__SUPPLIED INFORMATION__
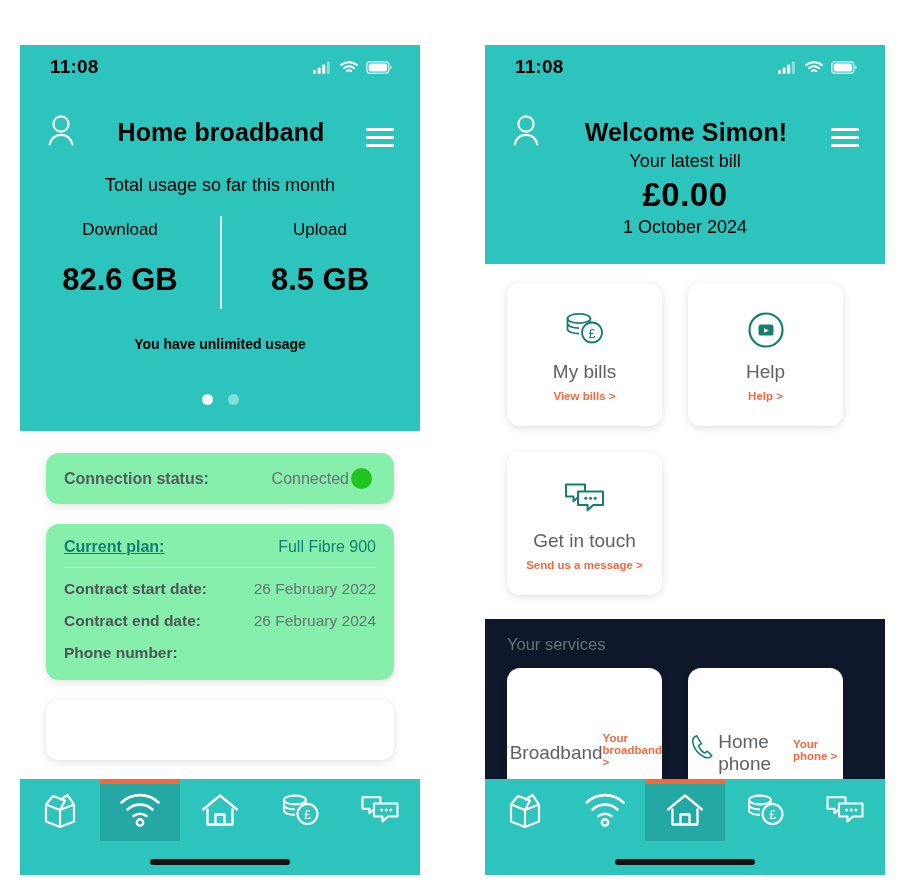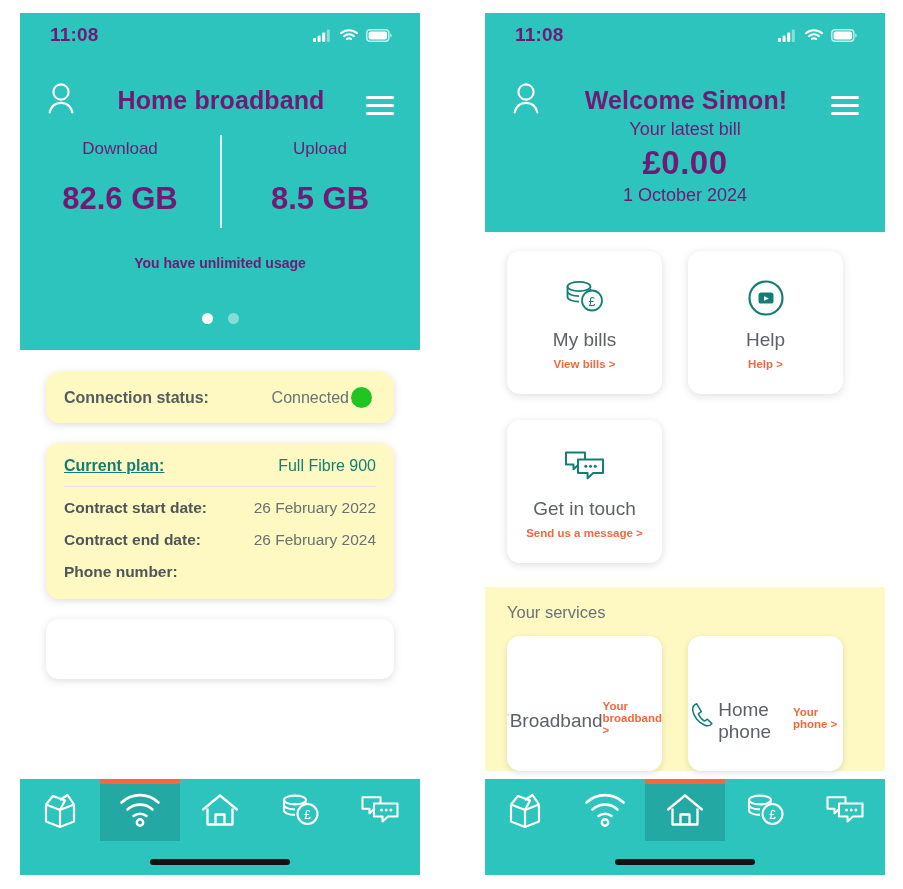--- a/index.html
+++ b/index.html
@@ -24,9 +24,10 @@
   
   .hero {
     background: #2cc4bd;
-    color: #701a75;
+    color: #000000;
     width: 100%;
     position: relative;
+    margin-top: 32px;
   }
   .statusbar {
     height: 44px;

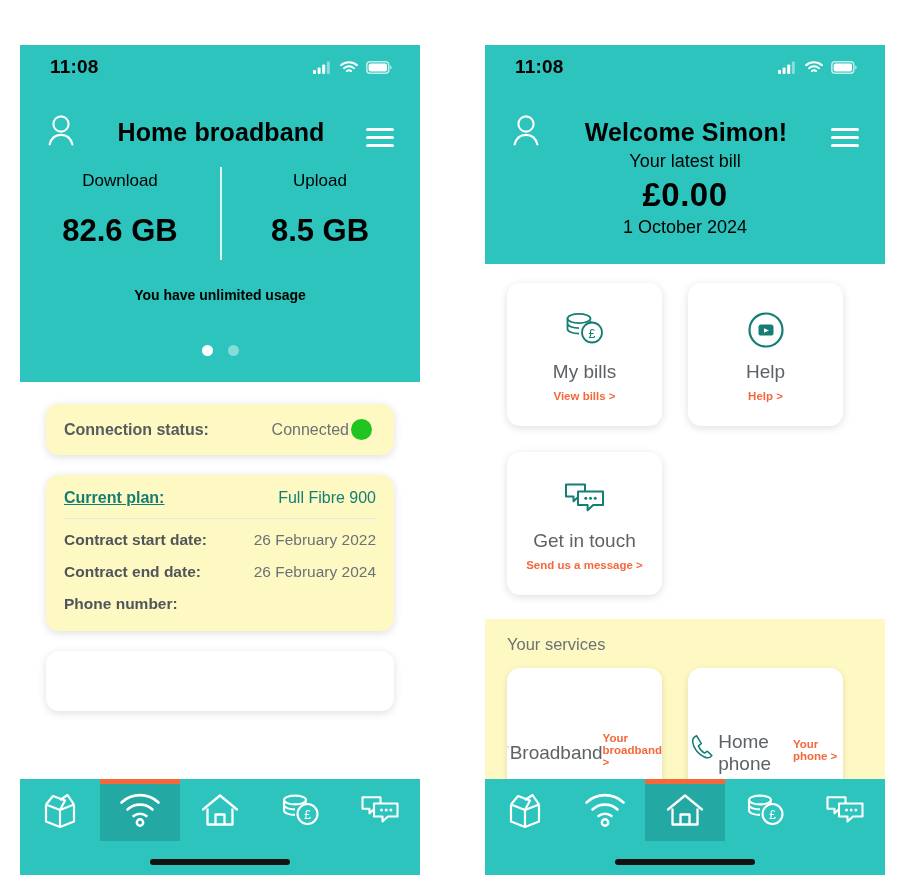--- a/index.html
+++ b/index.html
@@ -198,6 +198,7 @@
         </div>
       </div>
 
+      <div class="usage-caption">Total usage so far this month</div>
 
       <div class="usage-split">
         <div class="usage-col">

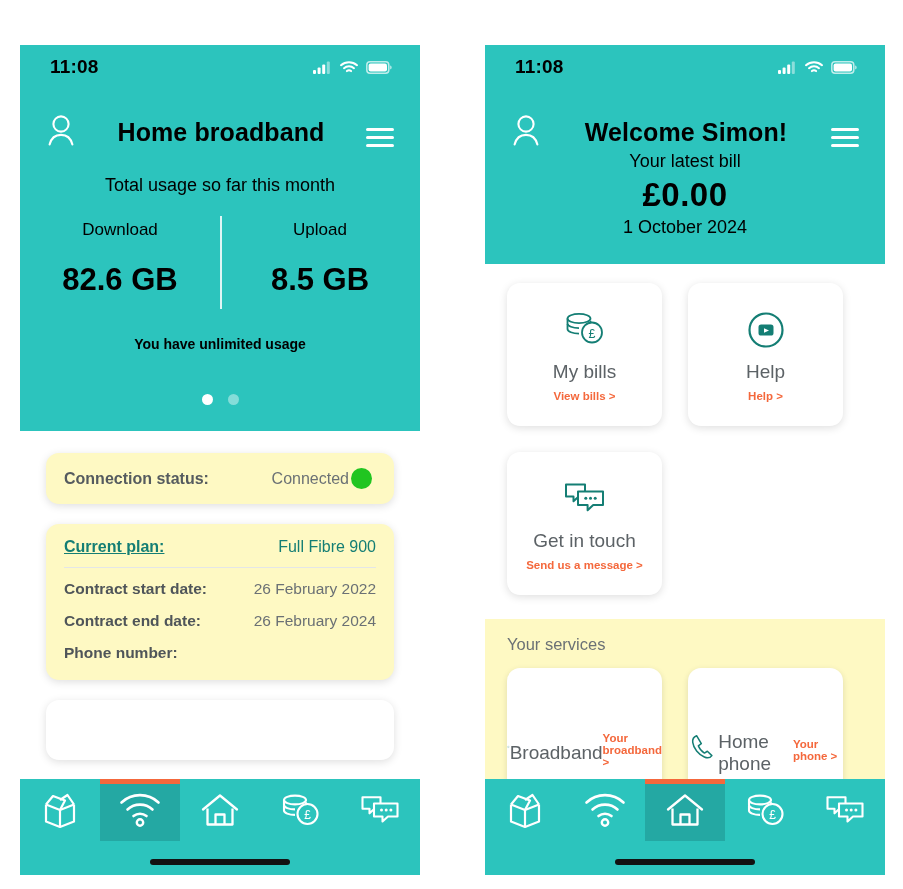--- a/index.html
+++ b/index.html
@@ -69,7 +69,7 @@
   
   .body-left { padding: 22px 26px 0 26px; background:#fff; }
   .card {
-    background: #fef9c3; border-radius: 13px;
+    background: #86efac; border-radius: 13px;
     box-shadow: 0 2px 8px rgba(0,0,0,.13);
     margin-bottom: 20px;
   }

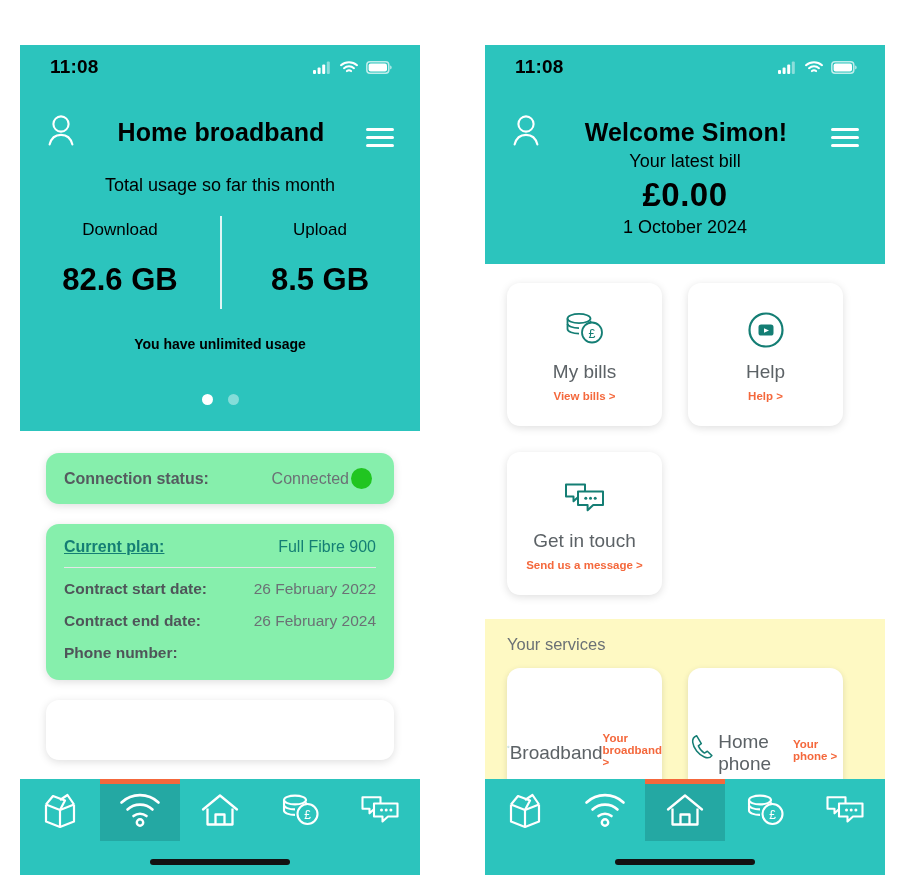--- a/index.html
+++ b/index.html
@@ -120,7 +120,7 @@
 
   
   .services {
-    background: #fef9c3; margin-top: 24px; padding: 16px 6px 0 22px; flex: 1;
+    background: #0f172a; margin-top: 24px; padding: 16px 6px 0 22px; flex: 1;
   }
   .services-title { font-size: 16.5px; color: #6b7175; margin-bottom: 14px; }
   .services-row { display: flex; gap: 26px; }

__EXERCISE DESCRIPTION__
Check each line of the records for the word "class" and extract those that contain it.

__WRITTEN ANSWER__
+      <div class="usage-caption">Total usage so far this month</div>
       <div class="usage-split">
         <div class="usage-col">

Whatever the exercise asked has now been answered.